The Aftermath of a 'Miracle Cure' for a Rare Cancer

You really can't understand all the excitement surrounding personalized medicine without knowing a little bit about Gleevec. And once you know the full story of Gleevec, you really can’t help but see much of that excitement as wild and even dangerous exaggeration.

Personalized medicine (sometimes it’s also called “precision medicine”) works by tailoring health care to our genomes. Traditional, one-size-fits-all medicine, the criticism goes, treats us all as if we’re the same, but personalized medicine tracks the molecular-genetic differences between us to deliver the right treatment, to the right patient, at the right time. The approach has gotten its most purchase in the management of cancers and rare diseases, but champions foresee a future where it spreads out across all facets of health care, revolutionizing the treatment of everything from diabetes and cardiovascular disease to asthma and rheumatoid arthritis. A big part of the enthusiasm is economic in nature. Rather than sending patients off on costly and frustrating trial-and-error odysseys, advocates of precision medicine see its ability to find the right gene-treatment matches from the beginning of care as a way to reel in the skyrocketing costs of modern health care.

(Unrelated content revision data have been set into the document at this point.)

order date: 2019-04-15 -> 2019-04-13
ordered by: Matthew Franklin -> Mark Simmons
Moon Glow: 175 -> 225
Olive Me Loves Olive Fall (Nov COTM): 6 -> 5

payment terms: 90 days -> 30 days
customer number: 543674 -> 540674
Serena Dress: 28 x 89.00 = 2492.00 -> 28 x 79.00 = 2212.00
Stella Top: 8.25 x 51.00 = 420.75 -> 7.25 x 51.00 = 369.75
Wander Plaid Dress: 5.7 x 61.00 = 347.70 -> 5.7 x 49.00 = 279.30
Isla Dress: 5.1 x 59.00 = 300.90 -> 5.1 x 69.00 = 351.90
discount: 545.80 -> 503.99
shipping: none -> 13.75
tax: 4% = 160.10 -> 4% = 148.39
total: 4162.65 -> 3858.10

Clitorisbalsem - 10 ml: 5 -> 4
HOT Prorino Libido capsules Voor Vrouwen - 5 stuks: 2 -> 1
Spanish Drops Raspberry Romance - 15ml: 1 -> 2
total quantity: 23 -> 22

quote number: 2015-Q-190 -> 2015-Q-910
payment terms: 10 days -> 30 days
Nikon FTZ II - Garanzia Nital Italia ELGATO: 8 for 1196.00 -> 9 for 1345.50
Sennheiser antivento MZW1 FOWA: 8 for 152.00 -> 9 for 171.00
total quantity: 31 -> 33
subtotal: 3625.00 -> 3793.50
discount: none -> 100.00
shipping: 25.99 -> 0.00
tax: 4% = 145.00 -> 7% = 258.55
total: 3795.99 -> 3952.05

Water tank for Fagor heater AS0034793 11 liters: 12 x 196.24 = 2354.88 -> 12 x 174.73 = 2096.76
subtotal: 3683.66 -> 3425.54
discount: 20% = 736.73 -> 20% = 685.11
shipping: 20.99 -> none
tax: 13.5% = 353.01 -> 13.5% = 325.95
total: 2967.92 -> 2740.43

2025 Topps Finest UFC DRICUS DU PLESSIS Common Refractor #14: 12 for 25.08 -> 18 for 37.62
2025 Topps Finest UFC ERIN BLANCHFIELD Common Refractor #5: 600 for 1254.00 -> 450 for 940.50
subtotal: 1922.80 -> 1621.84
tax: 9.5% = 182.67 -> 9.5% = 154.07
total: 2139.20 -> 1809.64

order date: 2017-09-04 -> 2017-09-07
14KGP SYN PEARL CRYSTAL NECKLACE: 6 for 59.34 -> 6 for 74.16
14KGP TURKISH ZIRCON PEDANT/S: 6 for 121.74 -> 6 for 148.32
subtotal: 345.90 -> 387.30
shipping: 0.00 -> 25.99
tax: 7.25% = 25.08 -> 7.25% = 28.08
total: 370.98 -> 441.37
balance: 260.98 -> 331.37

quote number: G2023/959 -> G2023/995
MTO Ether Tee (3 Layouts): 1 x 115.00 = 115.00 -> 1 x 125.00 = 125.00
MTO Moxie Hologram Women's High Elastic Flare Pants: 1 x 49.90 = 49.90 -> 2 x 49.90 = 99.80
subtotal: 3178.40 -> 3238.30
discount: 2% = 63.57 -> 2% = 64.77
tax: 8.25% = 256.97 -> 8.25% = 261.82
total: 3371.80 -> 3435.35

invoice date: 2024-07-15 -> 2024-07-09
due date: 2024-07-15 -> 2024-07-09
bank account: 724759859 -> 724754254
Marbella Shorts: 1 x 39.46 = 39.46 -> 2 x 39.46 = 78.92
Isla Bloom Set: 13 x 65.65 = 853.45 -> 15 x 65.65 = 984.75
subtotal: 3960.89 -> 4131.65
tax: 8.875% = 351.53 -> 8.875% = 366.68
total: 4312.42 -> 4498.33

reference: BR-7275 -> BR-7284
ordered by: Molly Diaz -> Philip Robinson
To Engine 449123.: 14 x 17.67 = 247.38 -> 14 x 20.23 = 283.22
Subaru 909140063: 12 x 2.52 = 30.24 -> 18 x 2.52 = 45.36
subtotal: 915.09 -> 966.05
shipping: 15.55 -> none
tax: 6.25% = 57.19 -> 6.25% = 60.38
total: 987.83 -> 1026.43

The poster child for this personalized medicine revolution is Gleevec. The US Food and Drug Administration (FDA) approved Gleevec in 2001 for the treatment of chronic myelogenous leukemia. It’s a rare blood cancer that arises when a person’s bone marrow produces excessive white blood cells, which eventually overwhelm their body, leading to infections, an enlarged spleen, uncontrolled bleeding, oxygen starvation, heart failure. Treatments existed prior to 2001, but they were risky, incredibly uncomfortable, and didn’t always work. For the 5,000 to 10,000 people in the United States diagnosed each year, life expectancy was less than five years.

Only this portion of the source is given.